### Exercise goal
Only the text belongs in the copy. Transcribe the data exactly and drop any pictures.
*** Provided records ***
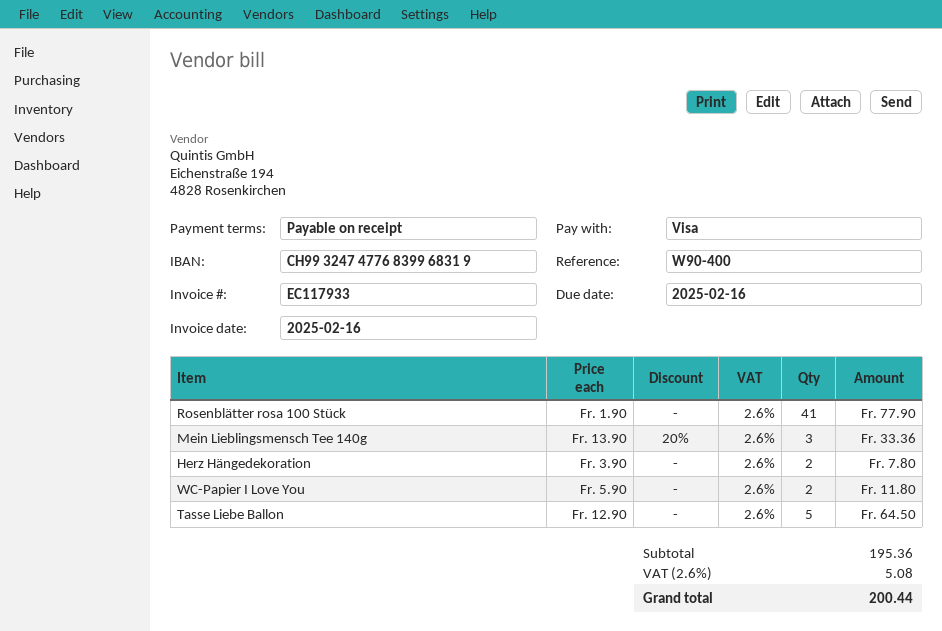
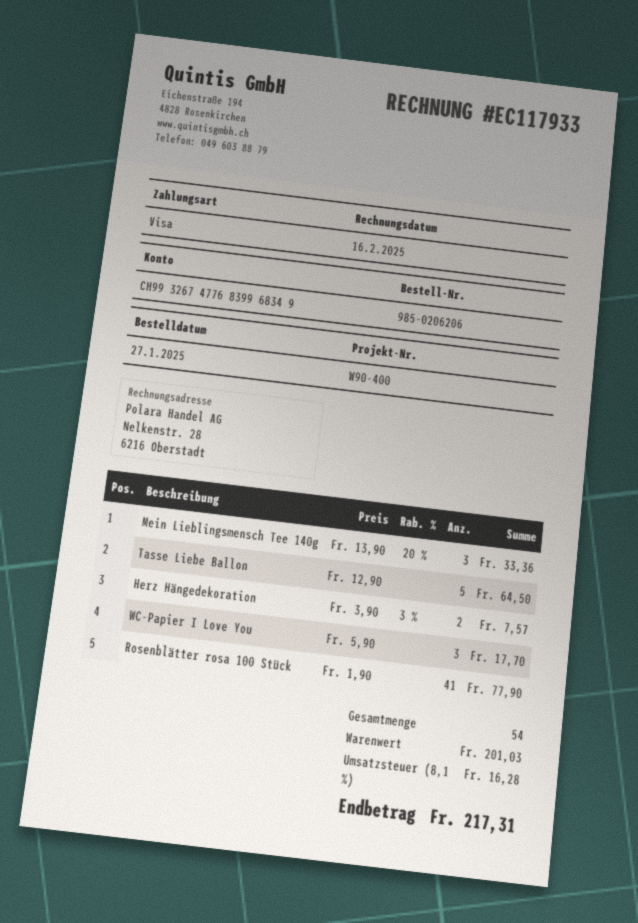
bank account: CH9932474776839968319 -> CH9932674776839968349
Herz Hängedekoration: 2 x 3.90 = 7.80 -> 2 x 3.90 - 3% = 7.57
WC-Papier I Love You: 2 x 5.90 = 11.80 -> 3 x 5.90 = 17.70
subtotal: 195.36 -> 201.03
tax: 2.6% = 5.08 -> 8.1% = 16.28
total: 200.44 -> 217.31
***
### Result of this task
bank account: CH9932474776839968319 -> CH9932674776839968349
Herz Hängedekoration: 2 x 3.90 = 7.80 -> 2 x 3.90 - 3% = 7.57
WC-Papier I Love You: 2 x 5.90 = 11.80 -> 3 x 5.90 = 17.70
subtotal: 195.36 -> 201.03
tax: 2.6% = 5.08 -> 8.1% = 16.28
total: 200.44 -> 217.31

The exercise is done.